Extract each line holding the word "Πουγκί" from the entries.

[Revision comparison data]
☆ ☆ ☆ ☆ ☆ ☆ ☆

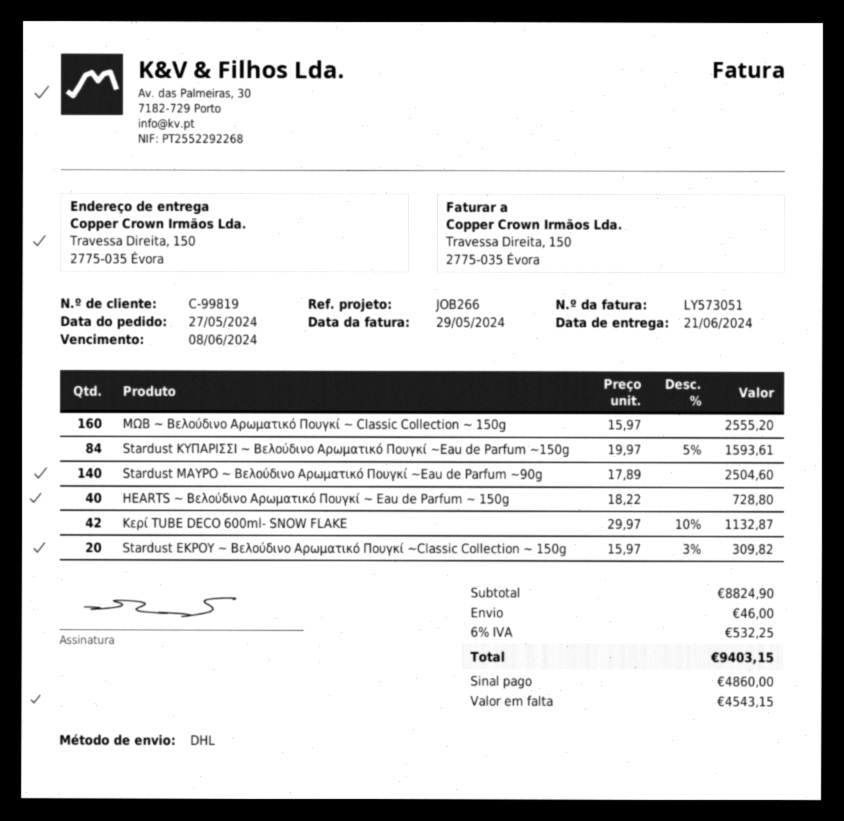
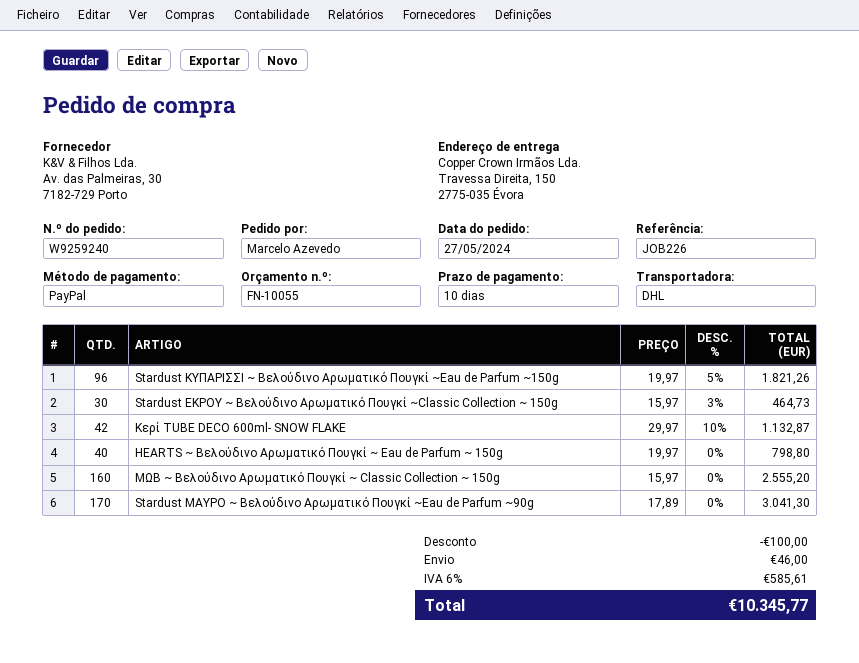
reference: JOB266 -> JOB226
Stardust ΚΥΠΑΡΙΣΣΙ ~ Βελούδινο Αρωματικό Πουγκί ~Eau de Parfum ~150g: 84 x 19.97 - 5% = 1593.61 -> 96 x 19.97 - 5% = 1821.26
Stardust ΜΑΥΡΟ ~ Βελούδινο Αρωματικό Πουγκί ~Eau de Parfum ~90g: 140 x 17.89 = 2504.60 -> 170 x 17.89 = 3041.30
HEARTS ~ Βελούδινο Αρωματικό Πουγκί ~ Eau de Parfum ~ 150g: 40 x 18.22 = 728.80 -> 40 x 19.97 = 798.80
Stardust ΕΚΡΟΥ ~ Βελούδινο Αρωματικό Πουγκί ~Classic Collection ~ 150g: 20 x 15.97 - 3% = 309.82 -> 30 x 15.97 - 3% = 464.73
discount: none -> 100.00
tax: 6% = 532.25 -> 6% = 585.61
total: 9403.15 -> 10345.77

☆ ☆ ☆ ☆ ☆ ☆ ☆

[RESULT]:
Stardust ΚΥΠΑΡΙΣΣΙ ~ Βελούδινο Αρωματικό Πουγκί ~Eau de Parfum ~150g: 84 x 19.97 - 5% = 1593.61 -> 96 x 19.97 - 5% = 1821.26
Stardust ΜΑΥΡΟ ~ Βελούδινο Αρωματικό Πουγκί ~Eau de Parfum ~90g: 140 x 17.89 = 2504.60 -> 170 x 17.89 = 3041.30
HEARTS ~ Βελούδινο Αρωματικό Πουγκί ~ Eau de Parfum ~ 150g: 40 x 18.22 = 728.80 -> 40 x 19.97 = 798.80
Stardust ΕΚΡΟΥ ~ Βελούδινο Αρωματικό Πουγκί ~Classic Collection ~ 150g: 20 x 15.97 - 3% = 309.82 -> 30 x 15.97 - 3% = 464.73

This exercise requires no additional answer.